* **Description of the task**
Below are entries to be transcribed exactly; exclude the pictures from the copy.

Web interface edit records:
_ _ _ _ _
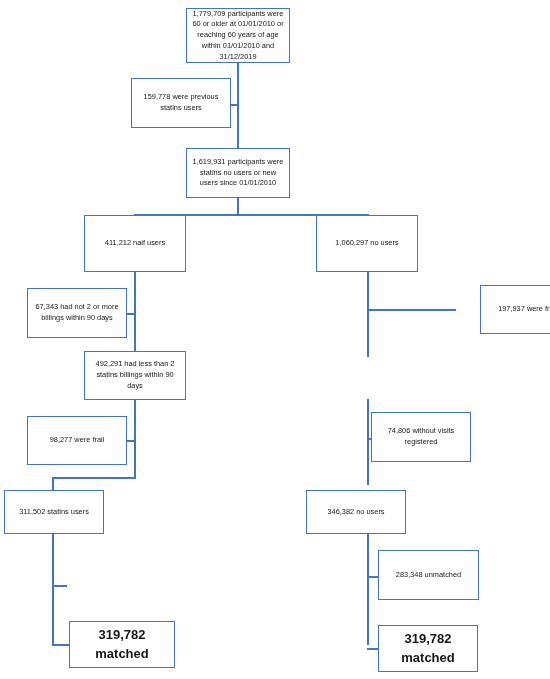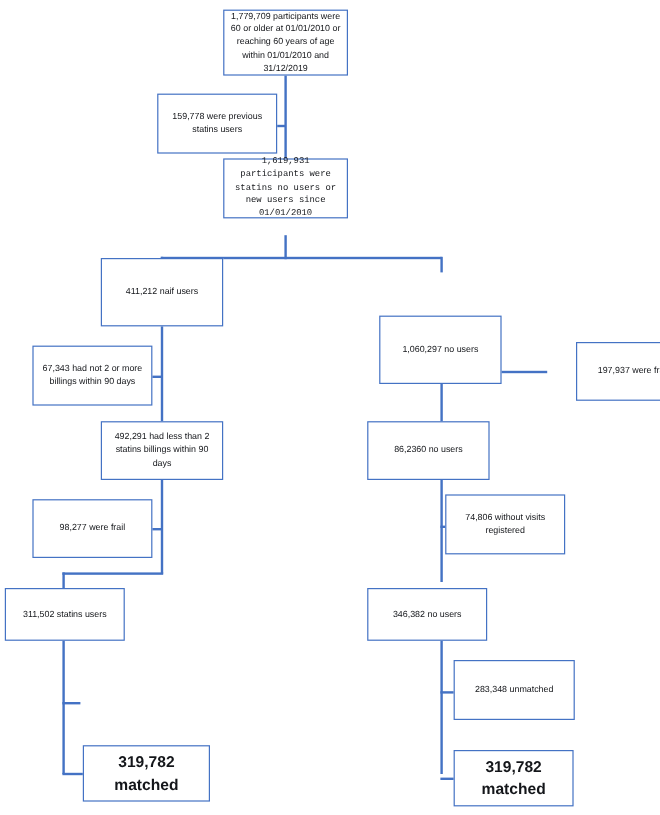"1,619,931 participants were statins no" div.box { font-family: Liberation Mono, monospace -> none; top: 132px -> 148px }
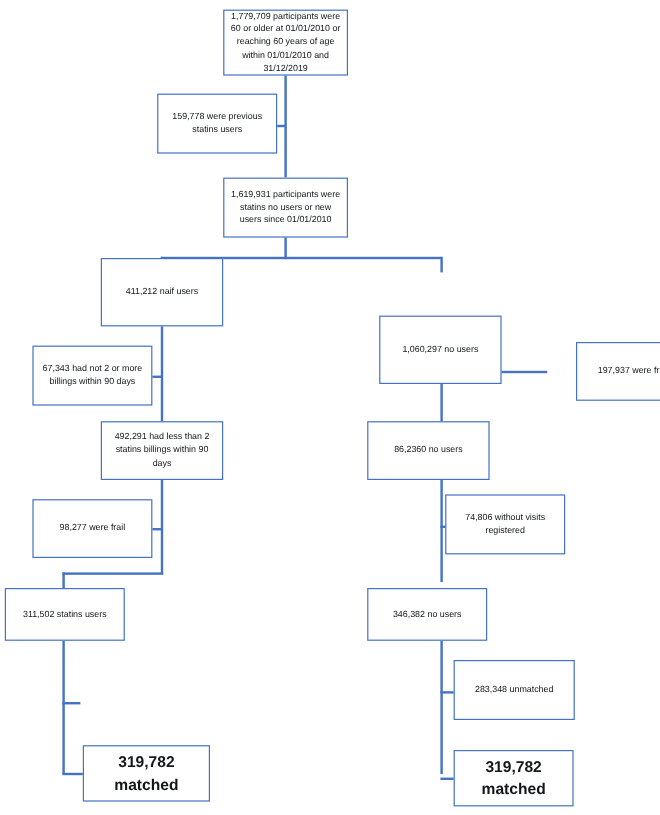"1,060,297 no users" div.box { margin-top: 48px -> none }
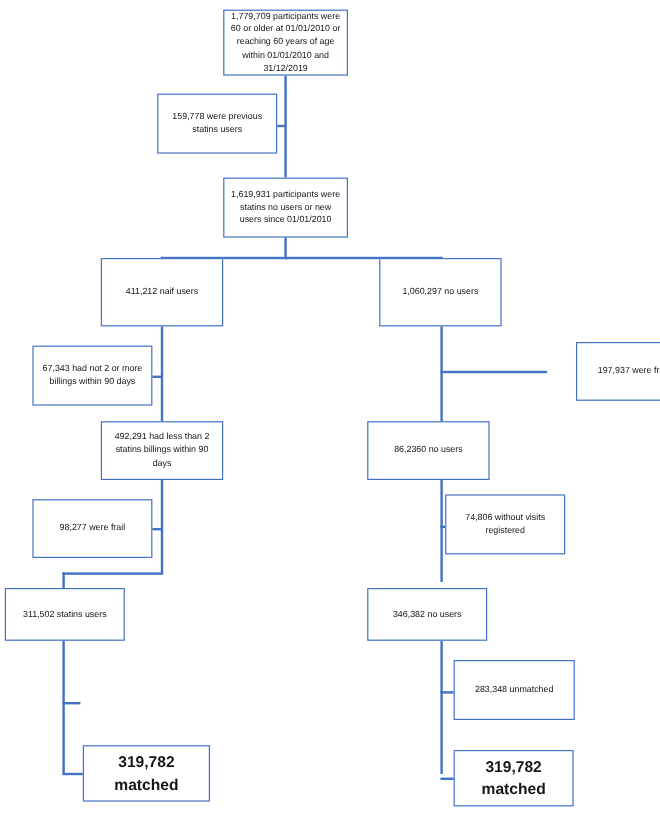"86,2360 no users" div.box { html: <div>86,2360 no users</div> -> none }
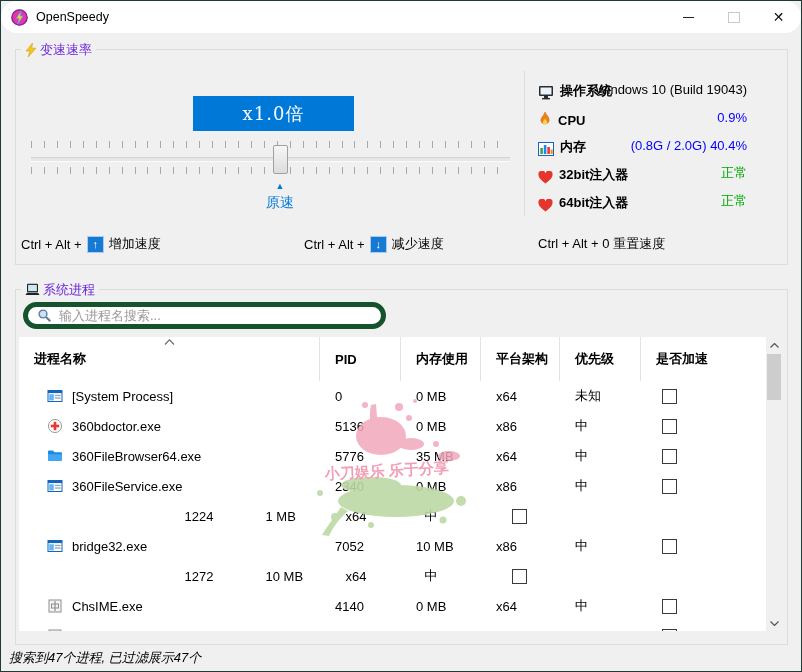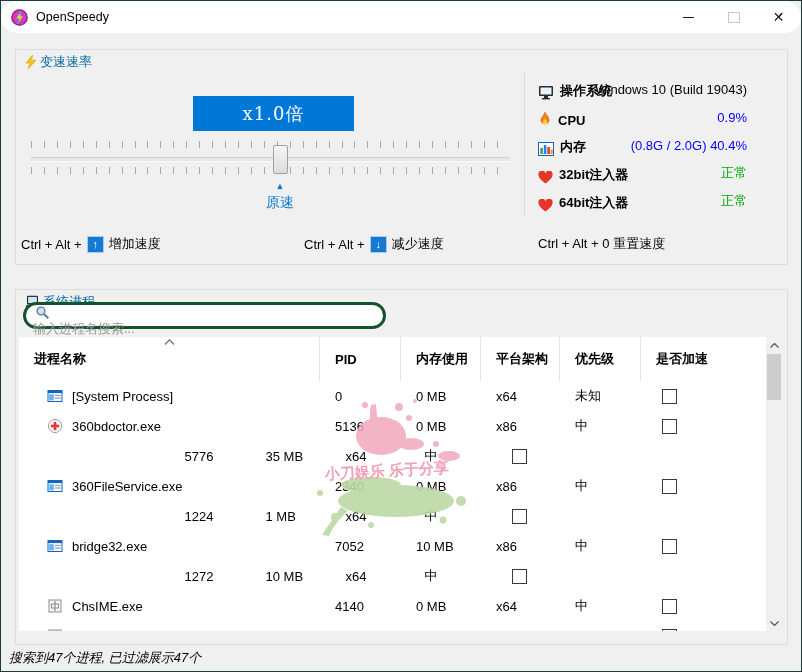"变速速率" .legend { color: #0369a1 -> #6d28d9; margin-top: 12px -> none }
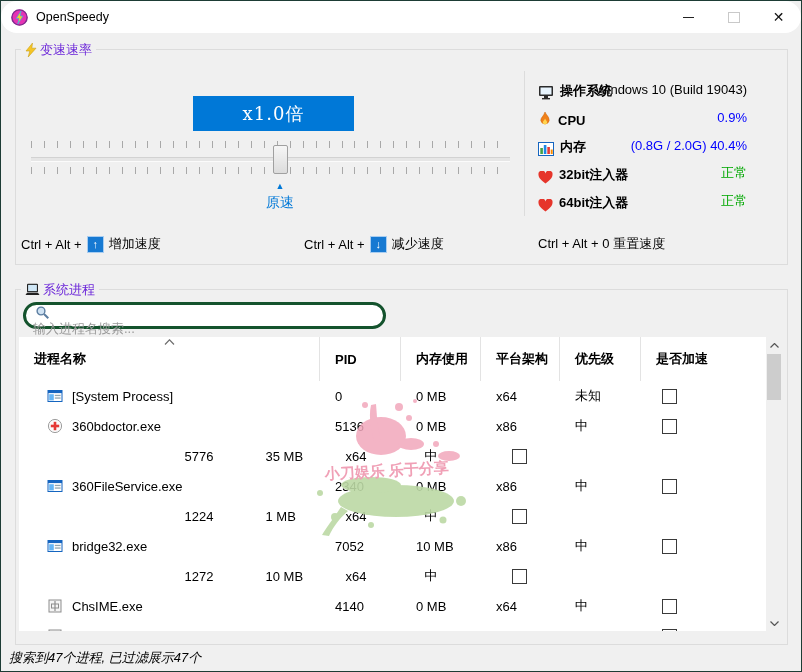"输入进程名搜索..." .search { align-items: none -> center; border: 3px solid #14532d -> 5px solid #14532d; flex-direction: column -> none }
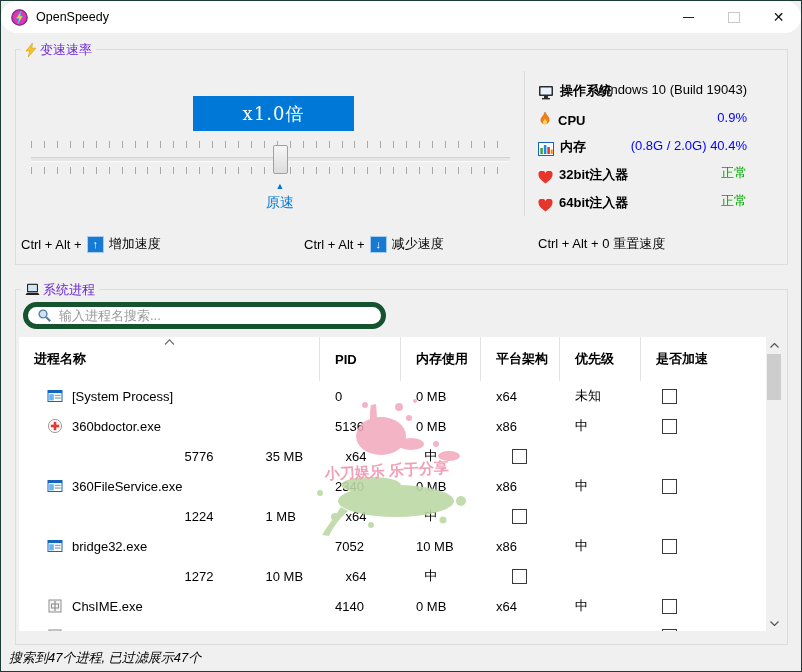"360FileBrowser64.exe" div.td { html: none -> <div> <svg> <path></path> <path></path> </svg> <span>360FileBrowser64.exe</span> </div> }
_ _ _ _ _
* **Exercise solution**
"1,619,931 participants were statins no" div.box { font-family: Liberation Mono, monospace -> none; top: 132px -> 148px }
"1,060,297 no users" div.box { margin-top: 48px -> none }
"86,2360 no users" div.box { html: <div>86,2360 no users</div> -> none }
"变速速率" .legend { color: #0369a1 -> #6d28d9; margin-top: 12px -> none }
"输入进程名搜索..." .search { align-items: none -> center; border: 3px solid #14532d -> 5px solid #14532d; flex-direction: column -> none }
"360FileBrowser64.exe" div.td { html: none -> <div> <svg> <path></path> <path></path> </svg> <span>360FileBrowser64.exe</span> </div> }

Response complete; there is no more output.